Sung Hyun Park’s Starts on the LPGA Tour
|2015 KEB-HanaBank Championship
|2016 JTBC Founders Cup
|2016 Kia Classic
|2016 ANA Inspiration
“I definitely felt like I could have made a lot more. I just felt like a blind person out there. I hit a lot of good putts; I just misread them slightly.”
-Michelle Wie on how she felt about her putting in Friday’s second round
“I’m more mature than when I was No. 1 in the world. That was at a time when I was 25. It has been like five years and I’ve been through so many things. My game has not been a really big change, but in personality I think I’ve grown up so much. I think it’s just the same as golf and the same as life. Sometimes you learn and sometimes you forget about it and just keep trying, and that’s how I’m here. I don’t know if I say like I’m better than five years ago, but definitely personally I feel more mature.”
– Ai Miyazato on how her game is different now than when she was No. 1 in the world
“He just told me to go out and play and don’t think, which is for me, a huge challenge. I can’t say how many times he’s been pushing me saying just go play, play the course, forget about everything else. That’s a barrier I’ve got to overcome.
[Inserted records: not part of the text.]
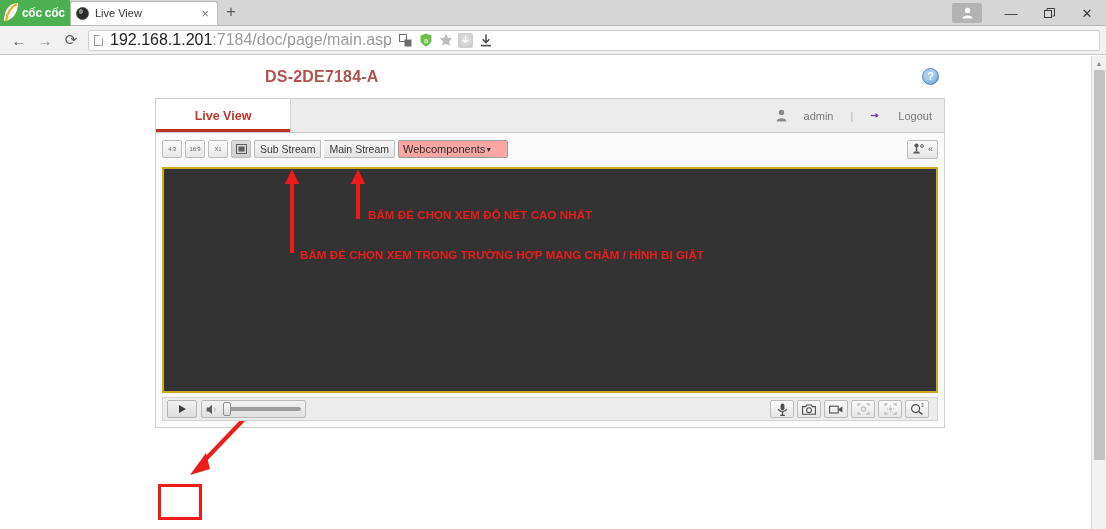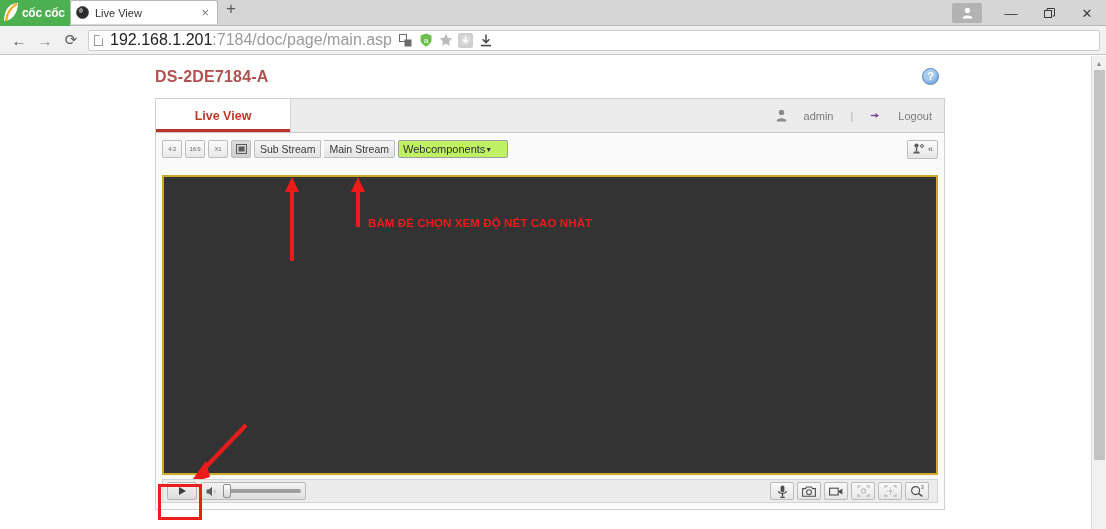--- a/index.html
+++ b/index.html
@@ -16,7 +16,7 @@
 
   .tabstrip {
     height: 26px; background: #d6d6d6; position: relative;
-    display: flex; align-items: flex-start;
+    display: flex; align-items: center;
     border-bottom: 1px solid #b8b8b8;
   }
   .coccoc-logo {

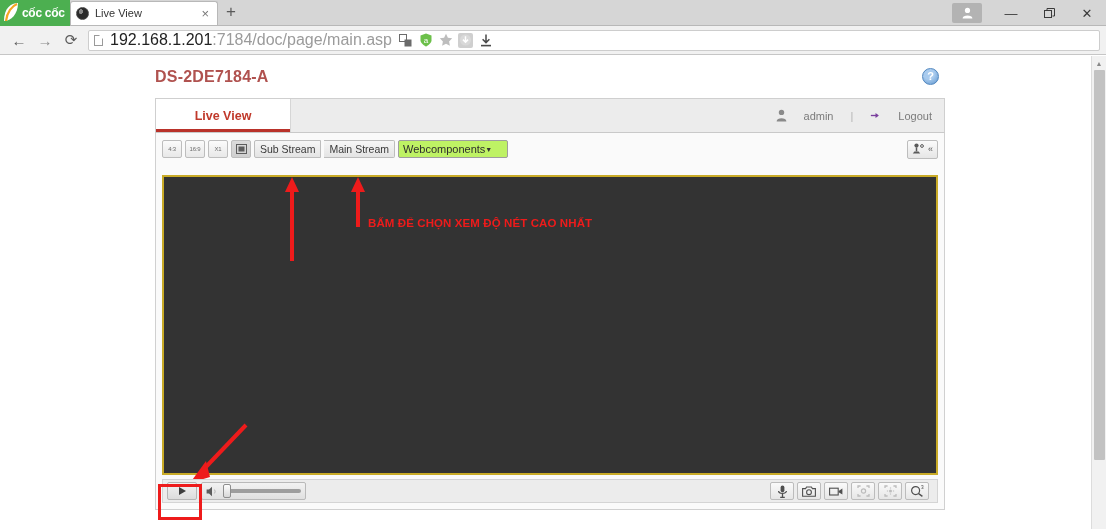--- a/index.html
+++ b/index.html
@@ -122,7 +122,7 @@
   }
   .dev-title {
     font-size: 16px; color: #b0524f; font-weight: bold;
-    letter-spacing: 0.2px; 
+    letter-spacing: 0.2px; margin-left: 110px;
   }
   .help-icon {
     position: absolute; right: 152px; top: 12px;

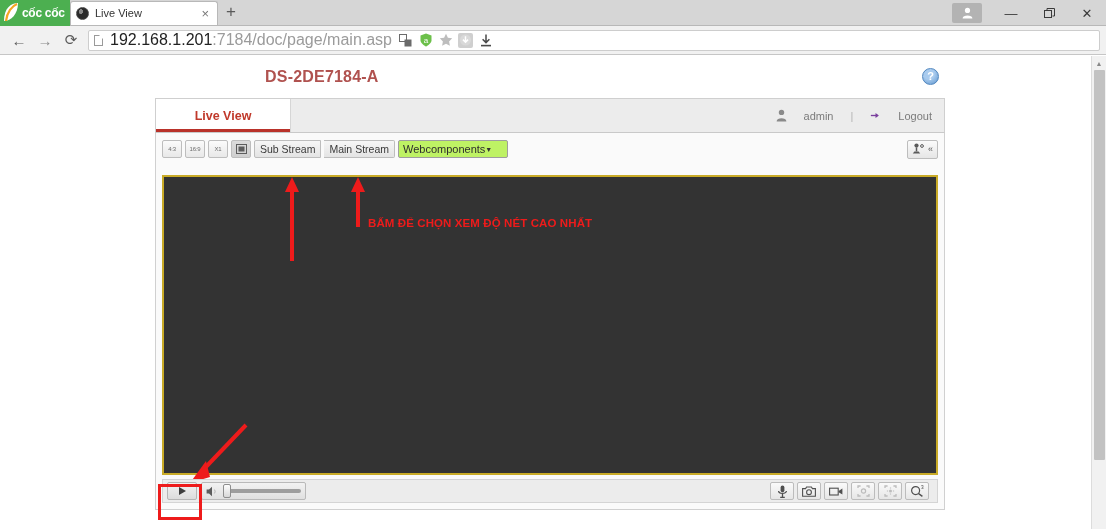--- a/index.html
+++ b/index.html
@@ -187,7 +187,7 @@
   .btn-stream.first { border-top-left-radius:2px; border-bottom-left-radius:2px;}
   .btn-stream.second { border-left:none; border-top-right-radius:2px; border-bottom-right-radius:2px;}
   .sel-wc {
-    height: 18px; min-width: 110px; background: #bef264;
+    height: 18px; min-width: 110px; background: #fca5a5;
     border: 1px solid #9e9e9e; border-radius: 2px;
     display: flex; align-items: center; 
     padding: 1px 4px; font-size: 11px; color: #2d2d2d;

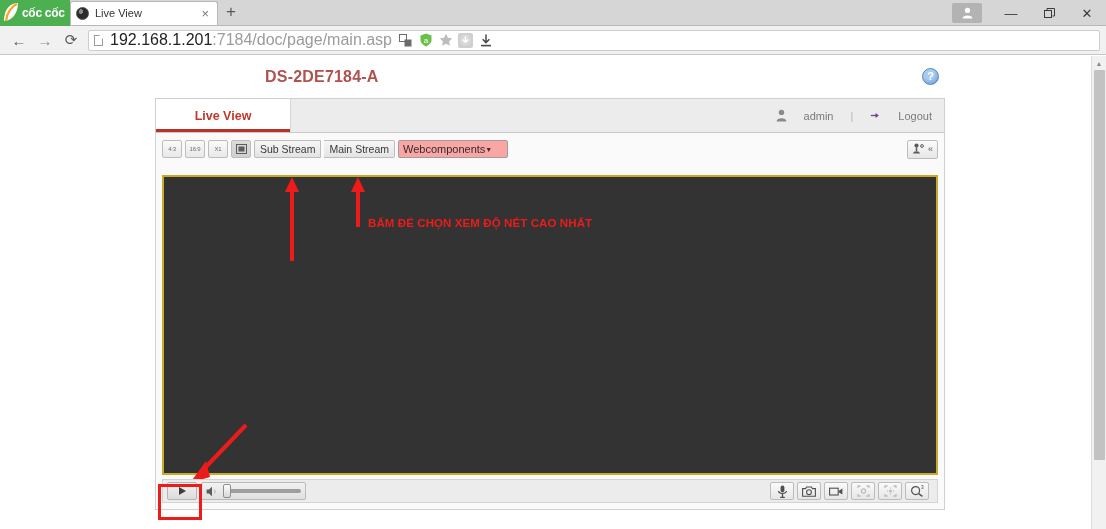--- a/index.html
+++ b/index.html
@@ -203,9 +203,9 @@
 
   
   .video-wrap {
-    margin-top: 16px; position: relative;
+    margin-top: 8px; position: relative;
     border: 2px solid #c9ab27; background: #333333;
-    height: 300px;
+    height: 226px;
   }
   .annot {
     position: absolute; color: #ee1b1b; font-size: 11.5px;

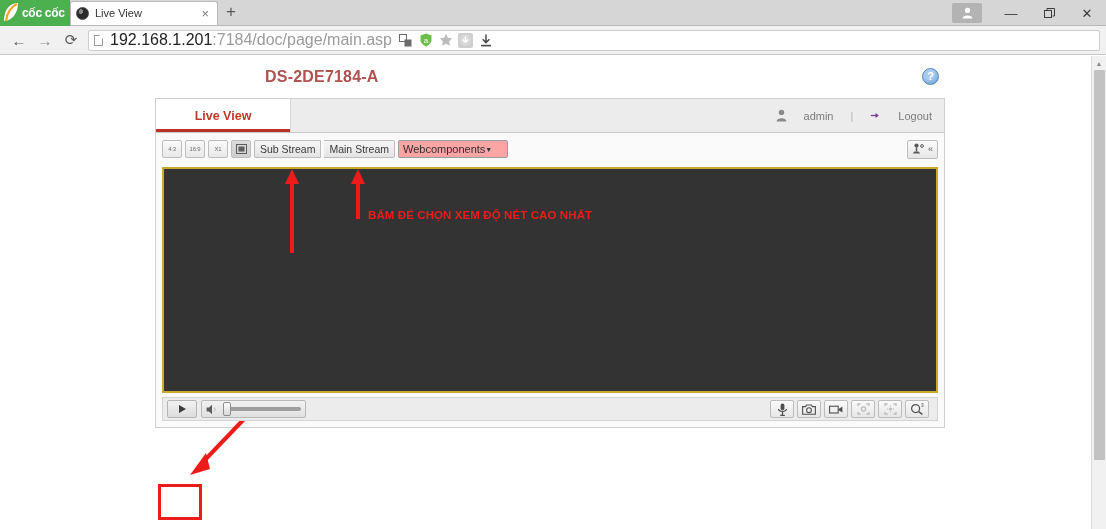--- a/index.html
+++ b/index.html
@@ -414,6 +414,7 @@
 
           <span class="annot" style="left:204px; top:40px;">BẤM ĐỂ CHỌN XEM ĐỘ NÉT CAO NHẤT</span>
 
+          <span class="annot" style="left:136px; top:80px;">BẤM ĐỂ CHỌN XEM TRONG TRƯỜNG HỢP MẠNG CHẬM / HÌNH BỊ GIẬT</span>
 
 
           <svg style="position:absolute;left:20px;top:244px;" width="90" height="62">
Having been with Lead where you can just think yourself crazy, it’s a different challenge.”
-Suzann Pettersen on the advice Butch Harmon gave her coming into the first major of the year
NUMBERS TO KNOW
1 – Michelle Wie recorded her first round in the 60s this season in Friday’s second round.
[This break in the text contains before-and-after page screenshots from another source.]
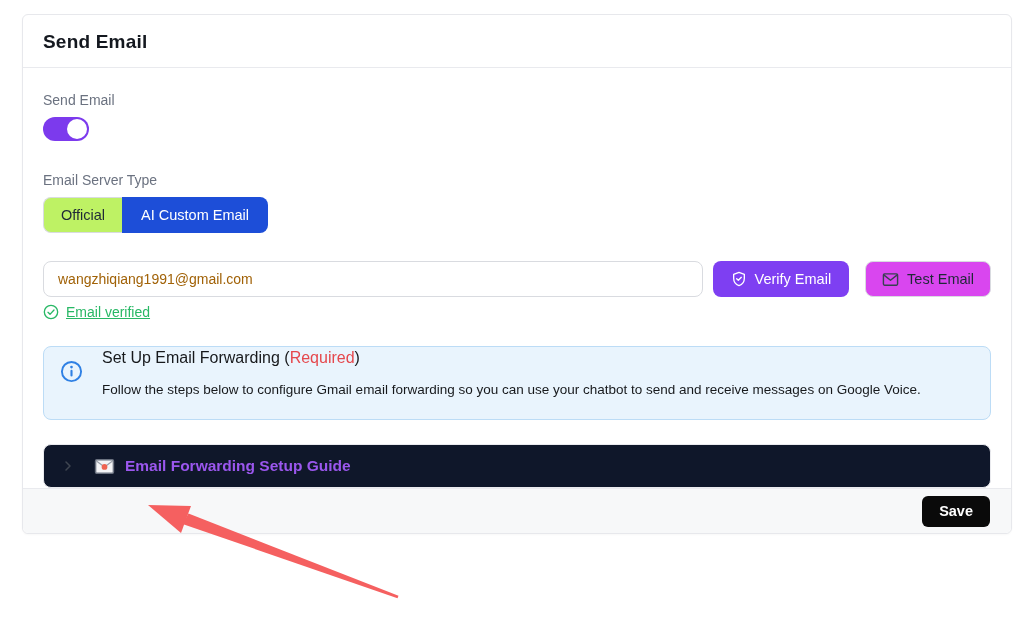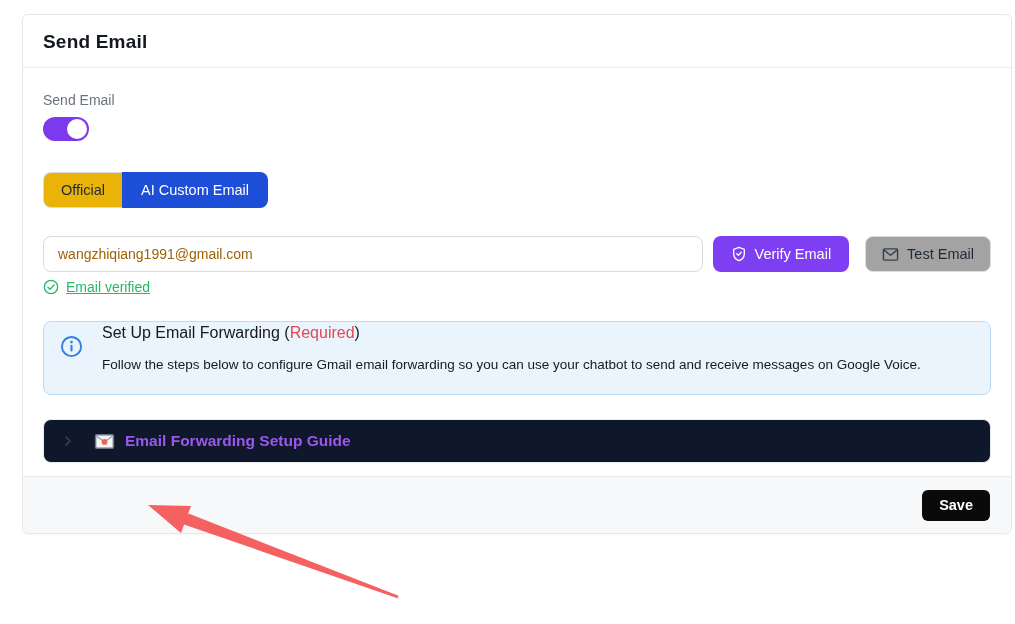--- a/index.html
+++ b/index.html
@@ -213,6 +213,7 @@
       <div class="knob"></div>
     </div>
 
+    <div class="field-label">Email Server Type</div>
     <div class="segmented">
       <button class="seg-btn first">Official</button>
       <button class="seg-btn selected">AI Custom Email</button>

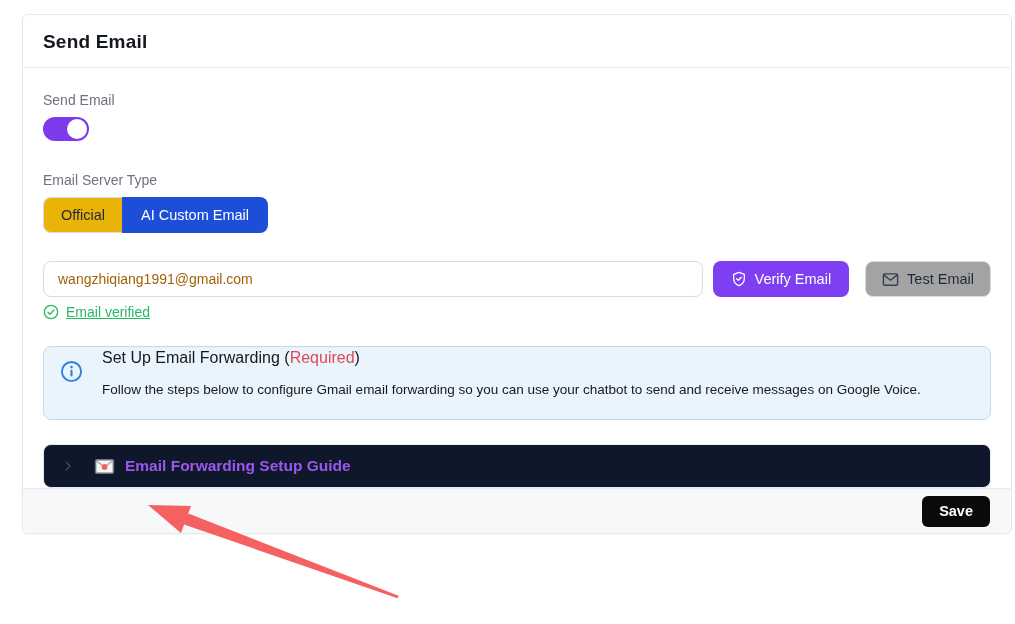--- a/index.html
+++ b/index.html
@@ -65,7 +65,7 @@
     font-size: 14.5px;
     cursor: pointer;
     border: 1px solid #d9dbe0;
-    background: #eab308;
+    background: #bef264;
     color: #1f2937;
     padding: 0 17px;
   }

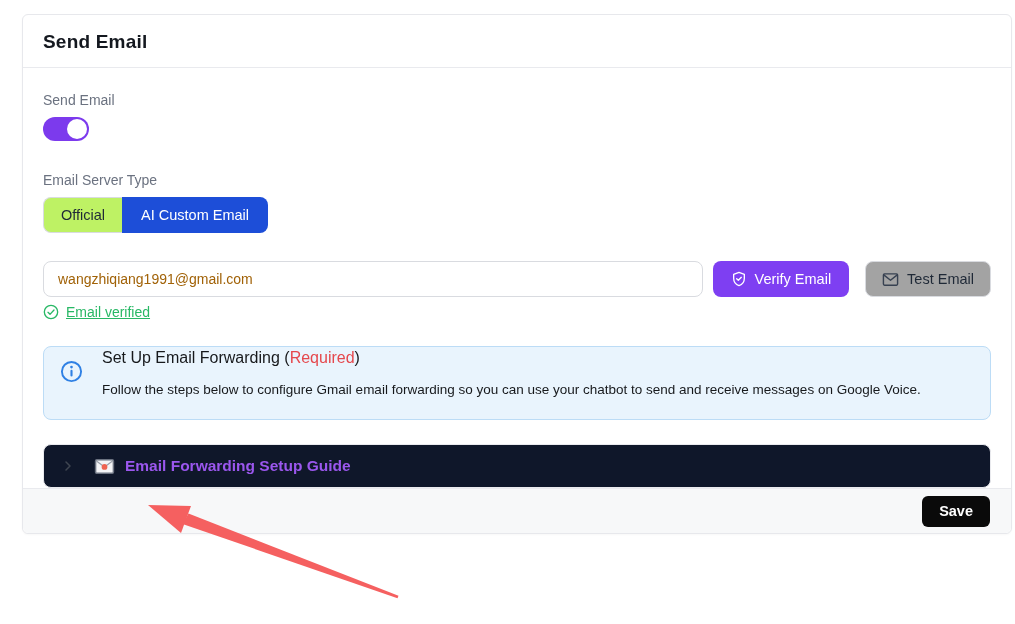--- a/index.html
+++ b/index.html
@@ -110,7 +110,7 @@
     padding: 0 18px;
   }
   .btn-outline {
-    background: #a3a3a3;
+    background: #d946ef;
     color: #1f2937;
     border: 1px solid #d9dbe0;
     padding: 0 16px;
5 – Lexi Thompson has led or co-led five times after round 2 in her career and won four of them; her last victory leading after round 2 was 2015 at the Meijer LPGA Classic presented by Kraft where she shot all four rounds in the 60s
6 – Six players recorded an eagle during the 2nd round compared to four a year ago
9 – Nine players made six birdies in their round on Friday, which was the most by any player for the day
48 - Number of players who made birdie on the 11th hole; which played as the easiest hole on the course on Friday
66 – Bo-Mee Lee shot the lowest round of the day, a 66 with six birdies. She is currently No. 15 in the Rolex Rankings and one of eight Koreans in the top 15.